* What the task requires *
Gather every line in the records below that contains the word "Delayed".
[Data records — start]
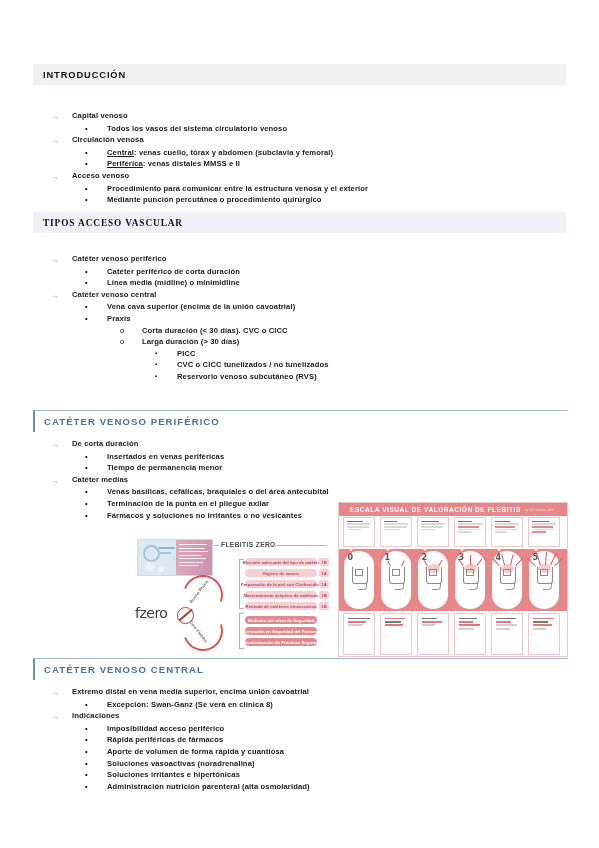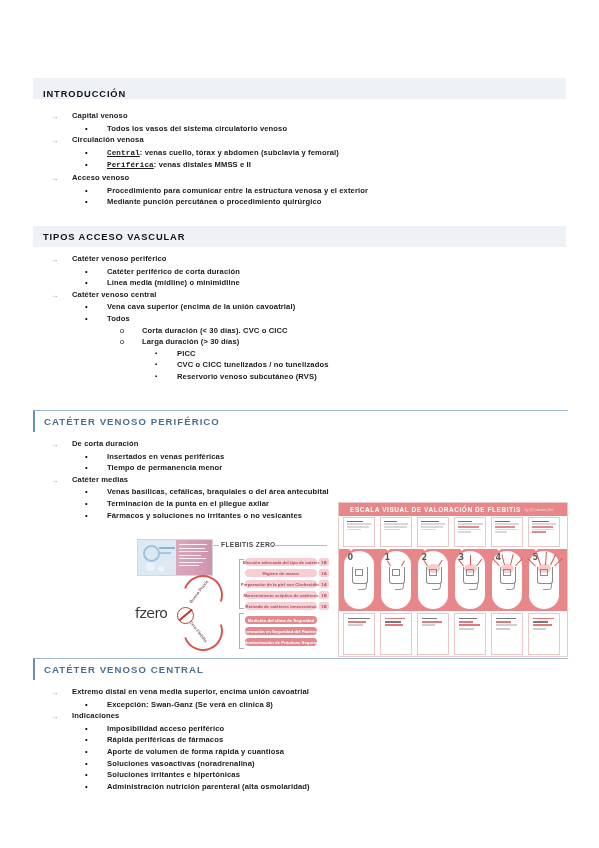--- a/index.html
+++ b/index.html
@@ -441,7 +441,7 @@
 <div class="page">
 
 
-  <div class="section-head gray" style="top:78px;align-items:flex-end;">
+  <div class="section-head gray" style="top:64px;">
     <span>INTRODUCCIÓN</span>
   </div>
   <div class="outline" style="top:112px;">

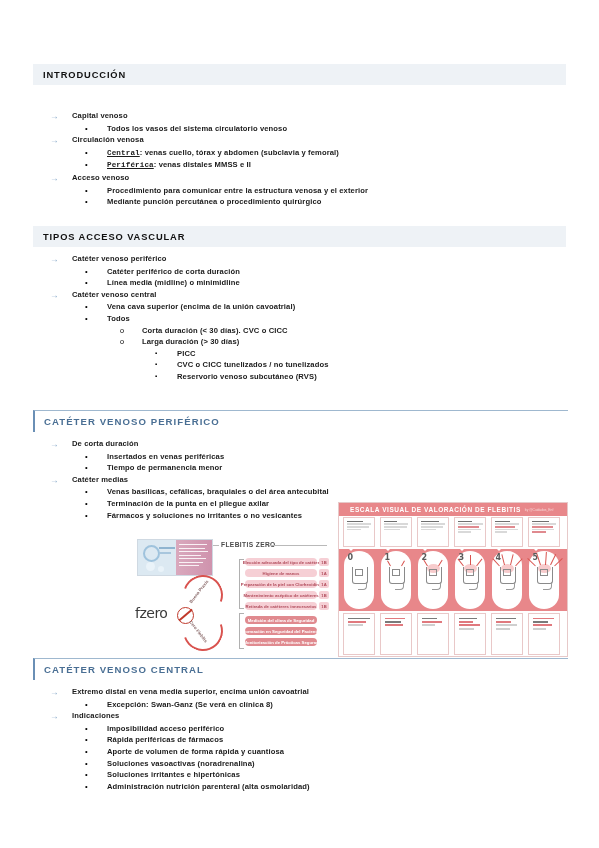--- a/index.html
+++ b/index.html
@@ -133,7 +133,7 @@
     font-size: 6.2px;
     line-height: 1.1;
   }
-  .u { text-decoration: underline; font-family: Liberation Mono, monospace; }
+  .u { text-decoration: underline; }
 
   
   .fz-img {

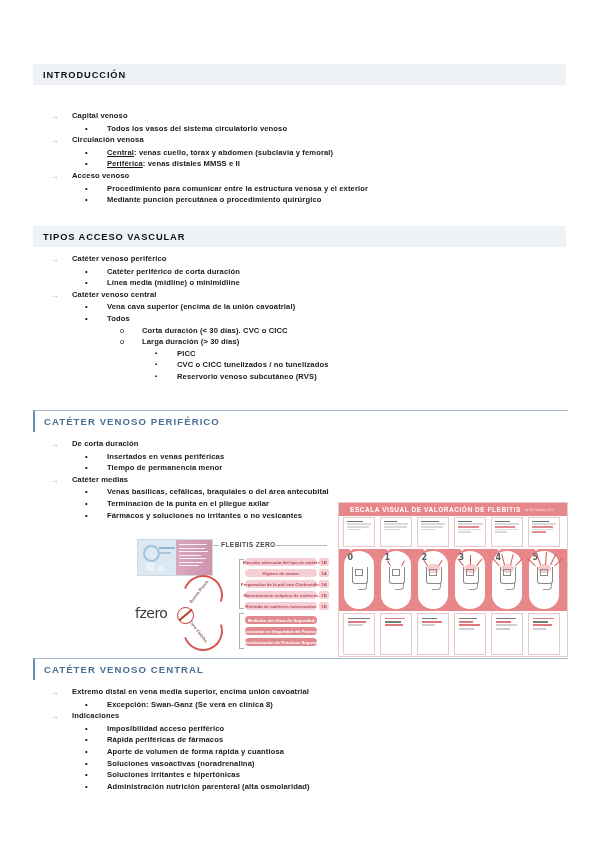--- a/index.html
+++ b/index.html
@@ -479,7 +479,7 @@
       </div>
   </div>
 
-  <div class="section-head gray" style="top:226px;">
+  <div class="section-head gray" style="top:212px;font-family:Liberation Serif, serif;">
     <span>TIPOS ACCESO VASCULAR</span>
   </div>
   <div class="outline" style="top:255px;">

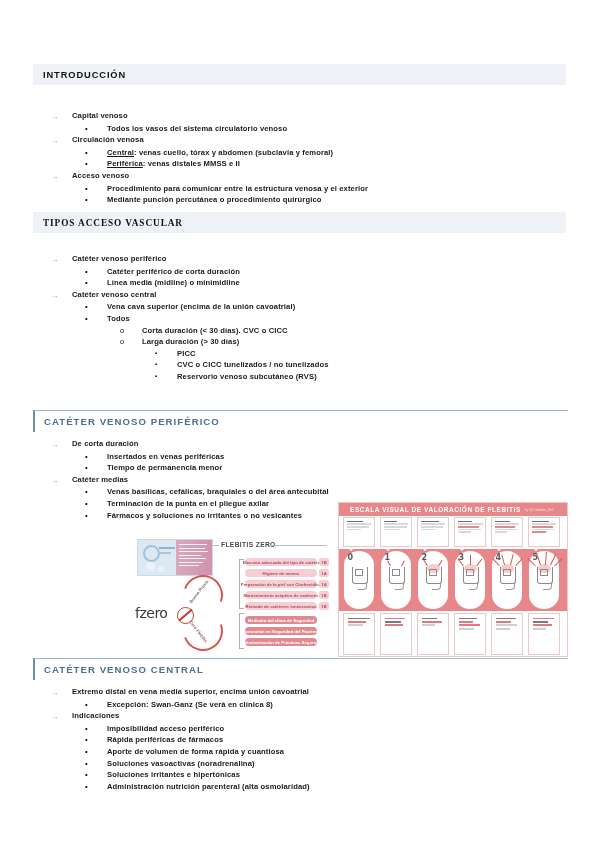--- a/index.html
+++ b/index.html
@@ -505,7 +505,7 @@
       </div>
     <div class="li lvl2">
         <span class="marker">•</span>
-        <span class="txt">Todos</span>
+        <span class="txt">Praxis</span>
       </div>
     <div class="li lvl3">
         <span class="marker">o</span>

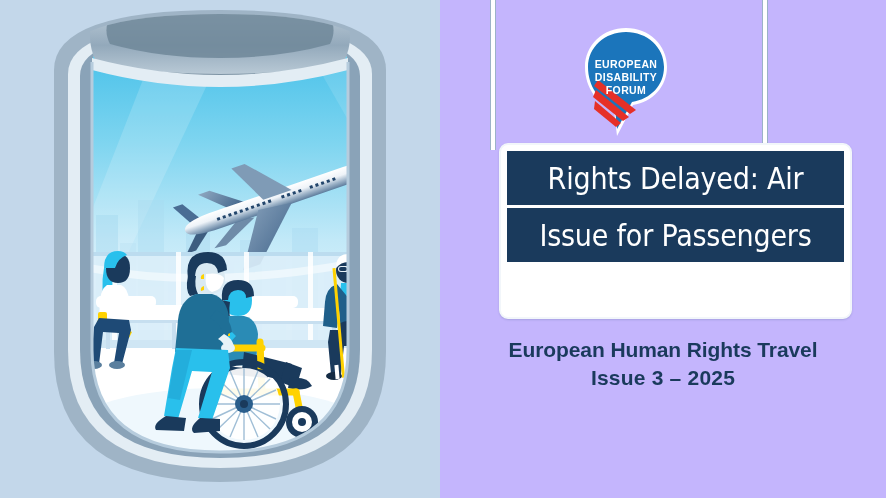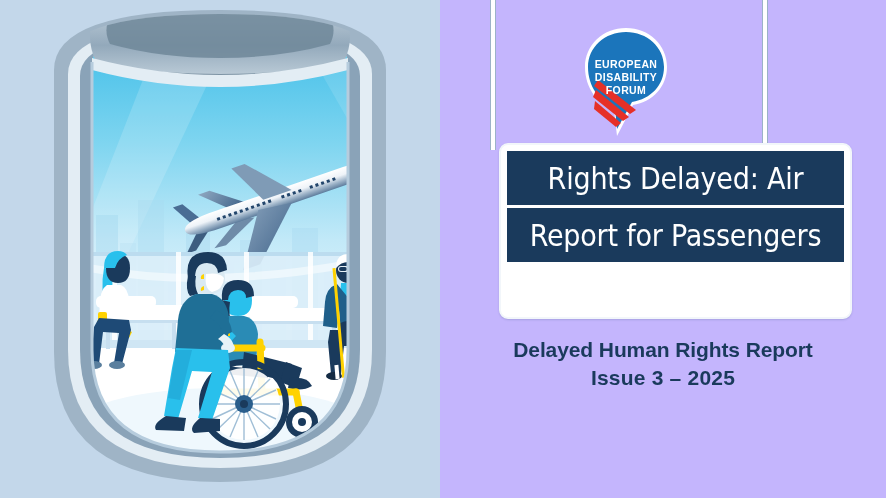--- a/index.html
+++ b/index.html
@@ -411,7 +411,7 @@
 
     <div id="sign-board">
       <div class="sign-line">Rights Delayed: Air</div>
-      <div class="sign-line">Report for Passengers</div>
+      <div class="sign-line">Issue for Passengers</div>
     </div>
 
     <div id="subtitle-block">

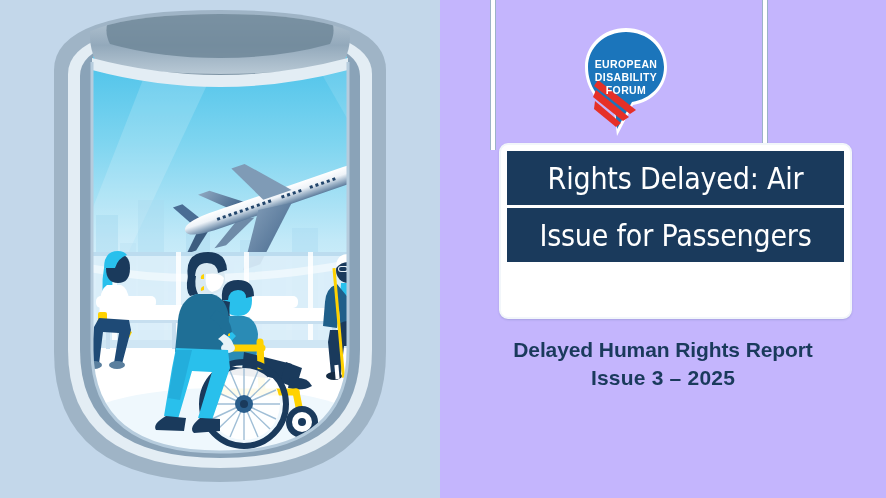--- a/index.html
+++ b/index.html
@@ -415,7 +415,7 @@
     </div>
 
     <div id="subtitle-block">
-      <div class="sub-line1">Delayed Human Rights Report</div>
+      <div class="sub-line1">European Human Rights Travel</div>
       <div class="sub-line2">Issue 3 – 2025</div>
     </div>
[Data records — finish]
* Solved problem *
       <div class="sign-line">Rights Delayed: Air</div>
-      <div class="sub-line1">Delayed Human Rights Report</div>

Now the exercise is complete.